Erläuterung der Fachbegriffe

Redundante Datenvorhaltung

Sowohl Geräteinformationen als auch die Verbrauchswerte stehen durch Verwendung mehrerer Empfänger mehrfach zur Verfügung. Eine sichere Datenverfügbarkeit ist gewährleistet.

Cocooning

Soziale Verhaltensform: Äußert sich durch Zurückziehen von Personen in ihre Wohnung, beabsichtigte Abschottung gegenüber Mitmenschen.

unidirektionale Systeme

Kommunikationsweg nur in eine Richtung. Die Erfassungsgeräte verfügen nur über Sender, die die Daten an Empfänger übermitteln.

bidirektionale Systeme

Kommunikation ist in beide Richtungen möglich.
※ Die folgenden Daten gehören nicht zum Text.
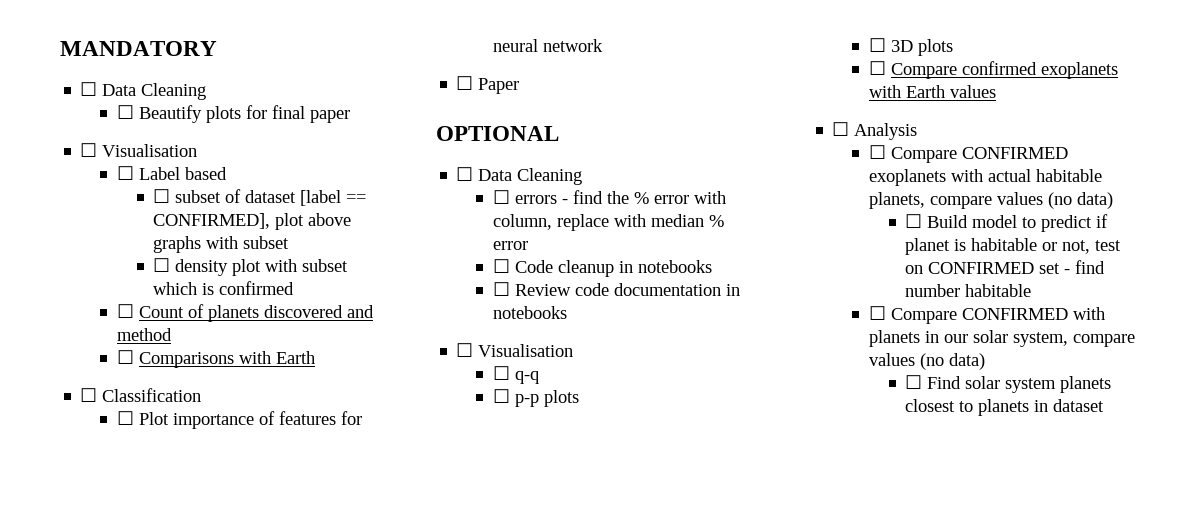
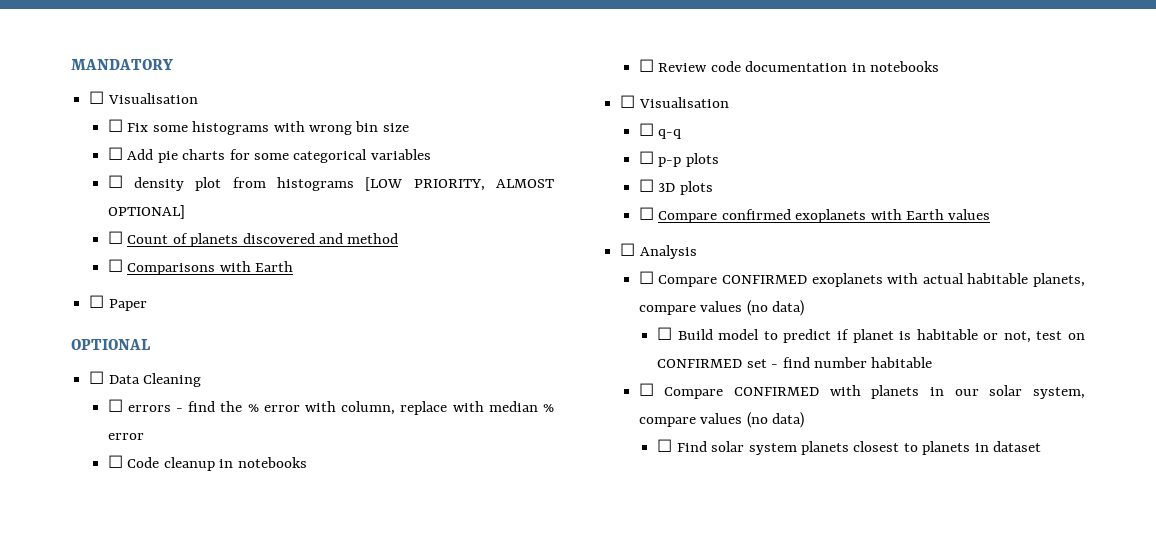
[102,83,207,100] [116,105,350,123] [80,143,198,157] [116,166,227,180] [153,189,367,206] [153,213,352,230] [153,236,290,253] [153,258,349,276] [153,281,295,295] Data Cleaning // ☐ Beautify plots for final paper // ☐ Visualisation // ☐ Label based // ☐ subset of dataset [label == CONFIRMED], plot above graphs with subset // ☐ density plot with subset which is confirmed -> [107,93,198,104] [107,119,409,135] [107,147,431,163] [107,175,554,191] [107,205,185,219] Visualisation // ☐ Fix some histograms with wrong bin size // ☐ Add pie charts for some categorical variables // ☐ density plot from histograms [LOW PRIORITY, ALMOST OPTIONAL]
[80,388,202,402] [116,411,362,429] [492,39,603,52] // ☐ Classification // ☐ Plot importance of features for neural network -> (294, 266) none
Die Erfassungsgeräte verfügen über Sender und Empfänger so daß die Erfassungsgeräte gezielt angesprochen werden können.

Handheld Servicegerät

Servicegerät im handlichen Format, wie z.B. Handys: In bezug auf Funksysteme heißt dies, daß mit diesen Geräten die Erfassungsgeräte gezielt angesprochen und abgelesen werden.

Interface/
Funkinterface

Übersetzungsmodul, das die Schnittstelle zwischen Erfassungsgerät und der erforderlichen Funkkomponente darstellt, falls ein Meßgerät nicht über eine integrierte Funkkomponente verfügt.

DES-Standard

Verschlüsselverfahren zum Schutz sicherungsrelevanter Daten.

DECT-Telefon

Kabellose Telefone (keine Handys) für den wohnungsinternen Gebrauch.

 


* Hans-Peter Müller, Produktmanager Systemtechnik bei der Techem AG & Co., Frankfurt.